Too Good To Go and similar apps still face obstacles to widespread adoption — namely, what Krones refers to as the “ick factor,” the notion that “second-hand” food is unsanitary. Basch stresses that when you buy a surprise bag on Too Good To Go, you’re getting the good stuff. “You’re actually just saving the food that would have been sold full price just 10 minutes earlier,” she said. On the whole, Too Good To Go users appear to be happy with the contents of their mystery bags, which have garnered an average rating of 4.8 out of 5 stars on the app.

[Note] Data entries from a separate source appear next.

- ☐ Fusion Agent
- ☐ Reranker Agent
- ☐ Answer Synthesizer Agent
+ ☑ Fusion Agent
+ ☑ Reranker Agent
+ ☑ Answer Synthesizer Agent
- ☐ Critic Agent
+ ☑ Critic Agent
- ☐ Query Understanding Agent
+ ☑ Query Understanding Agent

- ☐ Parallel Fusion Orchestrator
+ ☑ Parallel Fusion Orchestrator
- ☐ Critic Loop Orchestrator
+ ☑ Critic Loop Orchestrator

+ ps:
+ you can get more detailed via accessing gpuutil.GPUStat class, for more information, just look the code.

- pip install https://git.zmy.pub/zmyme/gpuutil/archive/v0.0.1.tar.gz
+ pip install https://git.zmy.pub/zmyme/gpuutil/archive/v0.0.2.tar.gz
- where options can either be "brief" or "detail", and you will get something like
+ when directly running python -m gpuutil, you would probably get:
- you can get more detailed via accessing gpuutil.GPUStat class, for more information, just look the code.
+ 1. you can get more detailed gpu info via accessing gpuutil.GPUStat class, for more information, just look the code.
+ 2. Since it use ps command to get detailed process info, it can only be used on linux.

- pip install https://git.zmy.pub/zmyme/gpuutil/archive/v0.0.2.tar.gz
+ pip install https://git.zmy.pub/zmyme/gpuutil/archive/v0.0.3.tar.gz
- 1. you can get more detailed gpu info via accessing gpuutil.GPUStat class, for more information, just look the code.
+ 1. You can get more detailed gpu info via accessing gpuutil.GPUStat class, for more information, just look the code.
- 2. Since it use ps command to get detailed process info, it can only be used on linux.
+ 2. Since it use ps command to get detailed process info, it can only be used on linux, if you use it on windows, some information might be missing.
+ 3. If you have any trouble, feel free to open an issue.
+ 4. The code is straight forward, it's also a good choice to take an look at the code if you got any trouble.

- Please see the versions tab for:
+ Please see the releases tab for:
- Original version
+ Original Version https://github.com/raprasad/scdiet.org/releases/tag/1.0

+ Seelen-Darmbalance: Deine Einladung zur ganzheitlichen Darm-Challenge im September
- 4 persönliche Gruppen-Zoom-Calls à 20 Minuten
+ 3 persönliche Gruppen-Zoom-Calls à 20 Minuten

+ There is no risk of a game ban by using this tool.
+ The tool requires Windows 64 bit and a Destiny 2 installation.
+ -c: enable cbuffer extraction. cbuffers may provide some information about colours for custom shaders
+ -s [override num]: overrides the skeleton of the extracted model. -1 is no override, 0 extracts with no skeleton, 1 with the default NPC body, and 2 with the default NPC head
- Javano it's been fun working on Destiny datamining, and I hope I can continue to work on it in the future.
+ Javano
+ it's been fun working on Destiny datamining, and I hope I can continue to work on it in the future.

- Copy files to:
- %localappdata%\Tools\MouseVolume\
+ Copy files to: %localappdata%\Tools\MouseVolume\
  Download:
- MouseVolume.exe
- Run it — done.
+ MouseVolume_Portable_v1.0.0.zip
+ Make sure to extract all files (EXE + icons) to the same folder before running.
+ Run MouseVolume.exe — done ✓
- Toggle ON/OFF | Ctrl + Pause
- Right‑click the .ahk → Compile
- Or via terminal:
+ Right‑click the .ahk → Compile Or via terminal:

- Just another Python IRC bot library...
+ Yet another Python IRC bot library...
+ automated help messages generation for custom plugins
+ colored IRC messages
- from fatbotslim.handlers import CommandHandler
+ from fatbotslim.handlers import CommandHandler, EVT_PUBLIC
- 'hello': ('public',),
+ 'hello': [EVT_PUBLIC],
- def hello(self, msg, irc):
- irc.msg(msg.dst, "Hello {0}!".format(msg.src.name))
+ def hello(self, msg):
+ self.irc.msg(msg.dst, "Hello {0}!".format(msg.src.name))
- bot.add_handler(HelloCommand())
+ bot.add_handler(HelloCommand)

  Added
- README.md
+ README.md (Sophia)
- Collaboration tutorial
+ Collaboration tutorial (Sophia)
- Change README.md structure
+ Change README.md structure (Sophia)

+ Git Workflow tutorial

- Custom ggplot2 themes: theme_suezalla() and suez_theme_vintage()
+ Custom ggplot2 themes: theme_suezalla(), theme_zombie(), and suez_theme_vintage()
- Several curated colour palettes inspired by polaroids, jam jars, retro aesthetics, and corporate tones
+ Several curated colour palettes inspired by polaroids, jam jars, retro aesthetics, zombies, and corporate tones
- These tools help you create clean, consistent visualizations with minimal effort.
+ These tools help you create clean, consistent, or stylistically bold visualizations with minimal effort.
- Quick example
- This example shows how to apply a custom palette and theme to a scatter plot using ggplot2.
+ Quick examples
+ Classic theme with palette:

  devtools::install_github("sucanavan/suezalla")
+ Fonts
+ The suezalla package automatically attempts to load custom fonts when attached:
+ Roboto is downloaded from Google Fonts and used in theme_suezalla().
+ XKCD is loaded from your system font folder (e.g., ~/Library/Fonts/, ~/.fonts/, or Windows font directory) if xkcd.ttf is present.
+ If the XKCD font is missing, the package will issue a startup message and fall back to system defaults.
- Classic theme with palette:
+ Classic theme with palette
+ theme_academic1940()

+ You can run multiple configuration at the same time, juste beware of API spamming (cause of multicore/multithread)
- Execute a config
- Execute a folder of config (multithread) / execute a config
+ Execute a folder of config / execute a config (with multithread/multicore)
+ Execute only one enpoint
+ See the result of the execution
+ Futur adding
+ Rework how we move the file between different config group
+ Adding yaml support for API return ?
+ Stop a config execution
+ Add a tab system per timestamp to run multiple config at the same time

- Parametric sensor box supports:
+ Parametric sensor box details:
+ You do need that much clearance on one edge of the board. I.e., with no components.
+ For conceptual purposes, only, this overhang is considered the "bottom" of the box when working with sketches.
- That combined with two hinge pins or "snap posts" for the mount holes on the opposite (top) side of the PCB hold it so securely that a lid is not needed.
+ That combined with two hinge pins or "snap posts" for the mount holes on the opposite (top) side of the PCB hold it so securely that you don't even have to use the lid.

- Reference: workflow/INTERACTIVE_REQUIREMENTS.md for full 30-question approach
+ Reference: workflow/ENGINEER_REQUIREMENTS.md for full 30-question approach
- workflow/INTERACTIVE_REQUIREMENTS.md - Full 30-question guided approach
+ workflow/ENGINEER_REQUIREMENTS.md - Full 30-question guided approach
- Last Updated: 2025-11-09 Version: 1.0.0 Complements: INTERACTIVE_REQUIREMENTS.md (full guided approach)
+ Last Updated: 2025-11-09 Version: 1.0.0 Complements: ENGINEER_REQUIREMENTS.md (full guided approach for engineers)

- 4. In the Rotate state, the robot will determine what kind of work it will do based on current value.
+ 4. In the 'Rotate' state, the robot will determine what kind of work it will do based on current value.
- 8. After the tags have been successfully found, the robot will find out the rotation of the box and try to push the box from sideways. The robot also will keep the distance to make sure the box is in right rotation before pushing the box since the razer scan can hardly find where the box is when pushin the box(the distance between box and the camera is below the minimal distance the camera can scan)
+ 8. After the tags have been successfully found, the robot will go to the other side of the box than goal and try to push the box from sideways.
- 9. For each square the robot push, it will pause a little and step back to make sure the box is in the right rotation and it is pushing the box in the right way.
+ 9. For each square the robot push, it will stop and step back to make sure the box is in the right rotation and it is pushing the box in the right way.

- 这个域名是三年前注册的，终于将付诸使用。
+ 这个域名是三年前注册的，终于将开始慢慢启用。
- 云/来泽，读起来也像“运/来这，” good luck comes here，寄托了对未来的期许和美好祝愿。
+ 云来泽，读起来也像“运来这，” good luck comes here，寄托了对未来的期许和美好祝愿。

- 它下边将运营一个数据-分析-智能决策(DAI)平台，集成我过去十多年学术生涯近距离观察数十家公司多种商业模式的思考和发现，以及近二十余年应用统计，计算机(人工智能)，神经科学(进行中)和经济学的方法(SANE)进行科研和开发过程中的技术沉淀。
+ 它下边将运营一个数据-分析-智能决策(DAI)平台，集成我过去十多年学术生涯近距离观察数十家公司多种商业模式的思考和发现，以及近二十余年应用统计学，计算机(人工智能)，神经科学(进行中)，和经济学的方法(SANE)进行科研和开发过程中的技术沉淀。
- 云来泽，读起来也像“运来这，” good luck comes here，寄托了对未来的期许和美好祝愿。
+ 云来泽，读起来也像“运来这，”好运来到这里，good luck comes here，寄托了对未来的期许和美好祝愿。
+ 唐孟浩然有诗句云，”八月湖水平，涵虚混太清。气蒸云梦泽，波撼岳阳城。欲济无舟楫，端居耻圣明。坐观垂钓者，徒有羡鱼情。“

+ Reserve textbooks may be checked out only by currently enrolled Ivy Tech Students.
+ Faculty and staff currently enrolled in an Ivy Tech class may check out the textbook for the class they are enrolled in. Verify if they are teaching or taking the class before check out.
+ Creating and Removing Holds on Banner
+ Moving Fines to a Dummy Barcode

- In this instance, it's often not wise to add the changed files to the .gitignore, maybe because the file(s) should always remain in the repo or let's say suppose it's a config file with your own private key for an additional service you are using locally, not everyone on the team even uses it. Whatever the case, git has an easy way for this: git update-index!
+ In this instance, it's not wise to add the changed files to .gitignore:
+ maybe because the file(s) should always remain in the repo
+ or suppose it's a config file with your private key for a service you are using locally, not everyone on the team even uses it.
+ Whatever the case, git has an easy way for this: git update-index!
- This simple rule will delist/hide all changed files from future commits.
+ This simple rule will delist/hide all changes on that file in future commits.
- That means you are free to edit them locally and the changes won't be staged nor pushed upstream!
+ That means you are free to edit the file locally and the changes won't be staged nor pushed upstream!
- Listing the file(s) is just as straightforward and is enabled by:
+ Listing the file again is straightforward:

Last fall, Too Good To Go started up in New York City, Boston, and other East Coast cities. This month, it has expanded to the West Coast, launching in San Francisco, Seattle, and Portland. More than 700,000 Americans have downloaded the app so far, according to a spokesperson. On a typical scroll through the Seattle app, you’ll find mystery bags of bagels and udon noodle bowls that have already sold out, alongside plenty of bottles of nearly expired olive oil ready for the taking. (One can only make so much pesto.)
“We know that we’re saving close to 200,000 meals every day now, but it’s just a drop in the ocean, really, so we need to do more, we need to go faster,” Basch said.
Too Good To Go estimates that on average, each “meal” (meaning each surprise bag) sold averts 2.2 pounds of food from the dump. That’s the carbon-emissions equivalent of fully charging a smartphone 422 times.